Task goal =>
Reproduce the records below exactly, but only between the lines holding "width:52px; height:26px; background:#2d5aa8;" and "font-size:17px; font-weight:bold; color:#17469e;", inclusive.

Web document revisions
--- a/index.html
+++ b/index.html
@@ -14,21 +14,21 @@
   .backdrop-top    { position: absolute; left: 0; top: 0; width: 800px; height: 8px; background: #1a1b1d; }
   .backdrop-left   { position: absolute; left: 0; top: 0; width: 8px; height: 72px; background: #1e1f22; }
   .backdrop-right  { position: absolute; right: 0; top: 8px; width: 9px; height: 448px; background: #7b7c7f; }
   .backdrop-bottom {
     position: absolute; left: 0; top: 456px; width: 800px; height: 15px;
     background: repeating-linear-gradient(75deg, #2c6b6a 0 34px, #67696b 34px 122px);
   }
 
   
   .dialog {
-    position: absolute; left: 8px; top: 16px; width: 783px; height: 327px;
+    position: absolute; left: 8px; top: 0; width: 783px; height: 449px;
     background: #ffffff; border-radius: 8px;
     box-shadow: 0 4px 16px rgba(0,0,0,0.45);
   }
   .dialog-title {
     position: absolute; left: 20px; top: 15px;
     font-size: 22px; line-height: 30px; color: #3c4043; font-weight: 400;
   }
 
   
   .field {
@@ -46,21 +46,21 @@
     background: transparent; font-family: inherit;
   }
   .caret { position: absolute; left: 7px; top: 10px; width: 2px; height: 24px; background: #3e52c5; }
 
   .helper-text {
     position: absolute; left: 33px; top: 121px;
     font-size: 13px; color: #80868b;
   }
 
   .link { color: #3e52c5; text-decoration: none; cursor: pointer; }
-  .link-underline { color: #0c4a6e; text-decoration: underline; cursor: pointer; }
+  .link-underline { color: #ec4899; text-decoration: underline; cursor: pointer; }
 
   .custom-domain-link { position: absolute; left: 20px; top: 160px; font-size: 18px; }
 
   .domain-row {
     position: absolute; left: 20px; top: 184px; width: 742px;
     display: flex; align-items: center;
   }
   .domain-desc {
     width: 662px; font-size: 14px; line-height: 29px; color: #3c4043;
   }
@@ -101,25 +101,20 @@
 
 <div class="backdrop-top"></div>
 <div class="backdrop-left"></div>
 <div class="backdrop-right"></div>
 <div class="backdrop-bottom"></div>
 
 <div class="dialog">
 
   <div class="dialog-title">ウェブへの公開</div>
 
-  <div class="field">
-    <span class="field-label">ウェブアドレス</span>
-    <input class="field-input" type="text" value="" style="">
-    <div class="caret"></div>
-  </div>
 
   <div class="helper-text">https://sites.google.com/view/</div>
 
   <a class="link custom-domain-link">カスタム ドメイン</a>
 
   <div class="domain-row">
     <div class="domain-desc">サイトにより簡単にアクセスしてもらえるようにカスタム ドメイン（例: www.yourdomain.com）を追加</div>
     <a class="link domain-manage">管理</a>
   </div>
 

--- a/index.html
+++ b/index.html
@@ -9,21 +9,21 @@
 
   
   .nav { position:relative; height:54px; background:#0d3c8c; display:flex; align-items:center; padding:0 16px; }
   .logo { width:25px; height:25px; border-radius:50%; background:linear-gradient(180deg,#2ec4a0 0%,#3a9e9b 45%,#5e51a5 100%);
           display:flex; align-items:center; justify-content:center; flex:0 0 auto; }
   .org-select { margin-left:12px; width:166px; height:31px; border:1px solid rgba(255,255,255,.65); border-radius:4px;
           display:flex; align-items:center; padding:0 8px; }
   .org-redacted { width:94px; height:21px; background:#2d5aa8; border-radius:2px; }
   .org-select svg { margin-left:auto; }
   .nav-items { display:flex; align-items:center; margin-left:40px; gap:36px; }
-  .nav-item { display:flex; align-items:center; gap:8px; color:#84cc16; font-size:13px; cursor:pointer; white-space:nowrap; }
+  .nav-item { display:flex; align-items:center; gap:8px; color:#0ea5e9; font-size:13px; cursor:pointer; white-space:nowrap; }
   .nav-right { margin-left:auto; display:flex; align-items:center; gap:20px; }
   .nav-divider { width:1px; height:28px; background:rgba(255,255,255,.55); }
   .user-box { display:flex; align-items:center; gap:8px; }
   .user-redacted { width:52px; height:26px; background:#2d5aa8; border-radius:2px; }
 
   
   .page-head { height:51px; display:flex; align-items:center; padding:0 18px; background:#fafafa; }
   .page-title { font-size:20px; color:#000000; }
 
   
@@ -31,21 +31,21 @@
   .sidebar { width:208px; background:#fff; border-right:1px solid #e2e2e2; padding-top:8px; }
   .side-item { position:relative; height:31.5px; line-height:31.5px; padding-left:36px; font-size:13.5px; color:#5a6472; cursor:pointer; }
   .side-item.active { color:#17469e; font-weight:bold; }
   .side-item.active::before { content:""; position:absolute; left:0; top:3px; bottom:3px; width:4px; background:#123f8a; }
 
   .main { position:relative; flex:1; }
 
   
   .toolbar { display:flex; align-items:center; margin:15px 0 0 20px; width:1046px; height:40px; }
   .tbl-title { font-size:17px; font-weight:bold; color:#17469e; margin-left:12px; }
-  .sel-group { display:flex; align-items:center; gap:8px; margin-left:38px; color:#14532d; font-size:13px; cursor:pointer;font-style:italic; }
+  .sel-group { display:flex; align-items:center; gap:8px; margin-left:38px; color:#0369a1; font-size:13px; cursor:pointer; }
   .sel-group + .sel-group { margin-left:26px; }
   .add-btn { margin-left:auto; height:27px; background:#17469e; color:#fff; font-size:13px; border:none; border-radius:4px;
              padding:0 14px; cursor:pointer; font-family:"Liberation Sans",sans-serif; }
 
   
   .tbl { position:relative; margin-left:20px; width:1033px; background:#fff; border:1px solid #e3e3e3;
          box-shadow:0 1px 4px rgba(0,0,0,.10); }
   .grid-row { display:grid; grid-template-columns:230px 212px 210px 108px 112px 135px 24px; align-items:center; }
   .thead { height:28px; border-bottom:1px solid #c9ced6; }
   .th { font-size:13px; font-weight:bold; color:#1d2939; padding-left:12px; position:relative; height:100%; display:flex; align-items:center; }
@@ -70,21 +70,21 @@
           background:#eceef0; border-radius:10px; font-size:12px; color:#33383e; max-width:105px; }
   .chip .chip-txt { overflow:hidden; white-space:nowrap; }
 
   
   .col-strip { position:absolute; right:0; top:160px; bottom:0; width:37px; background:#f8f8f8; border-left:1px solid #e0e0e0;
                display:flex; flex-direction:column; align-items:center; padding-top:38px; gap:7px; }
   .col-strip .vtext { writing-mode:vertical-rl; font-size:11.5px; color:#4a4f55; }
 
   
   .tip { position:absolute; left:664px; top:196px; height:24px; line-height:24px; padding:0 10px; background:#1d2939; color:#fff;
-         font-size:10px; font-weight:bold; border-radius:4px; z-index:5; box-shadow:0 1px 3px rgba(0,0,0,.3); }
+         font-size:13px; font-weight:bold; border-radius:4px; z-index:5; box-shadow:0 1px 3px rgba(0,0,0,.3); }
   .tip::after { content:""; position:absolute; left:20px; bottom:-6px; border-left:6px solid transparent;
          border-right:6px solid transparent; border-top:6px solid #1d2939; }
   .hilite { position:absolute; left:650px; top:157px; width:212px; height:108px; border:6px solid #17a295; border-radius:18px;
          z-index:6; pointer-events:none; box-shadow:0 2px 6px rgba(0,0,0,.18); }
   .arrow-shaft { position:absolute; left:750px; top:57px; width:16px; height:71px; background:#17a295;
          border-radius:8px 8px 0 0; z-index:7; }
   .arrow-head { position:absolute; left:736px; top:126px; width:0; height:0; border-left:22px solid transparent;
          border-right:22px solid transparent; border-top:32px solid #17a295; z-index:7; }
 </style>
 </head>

Solution below =>
   .user-redacted { width:52px; height:26px; background:#2d5aa8; border-radius:2px; }
 
   
   .page-head { height:51px; display:flex; align-items:center; padding:0 18px; background:#fafafa; }
   .page-title { font-size:20px; color:#000000; }
 
   
@@ -31,21 +31,21 @@
   .sidebar { width:208px; background:#fff; border-right:1px solid #e2e2e2; padding-top:8px; }
   .side-item { position:relative; height:31.5px; line-height:31.5px; padding-left:36px; font-size:13.5px; color:#5a6472; cursor:pointer; }
   .side-item.active { color:#17469e; font-weight:bold; }
   .side-item.active::before { content:""; position:absolute; left:0; top:3px; bottom:3px; width:4px; background:#123f8a; }
 
   .main { position:relative; flex:1; }
 
   
   .toolbar { display:flex; align-items:center; margin:15px 0 0 20px; width:1046px; height:40px; }
   .tbl-title { font-size:17px; font-weight:bold; color:#17469e; margin-left:12px; }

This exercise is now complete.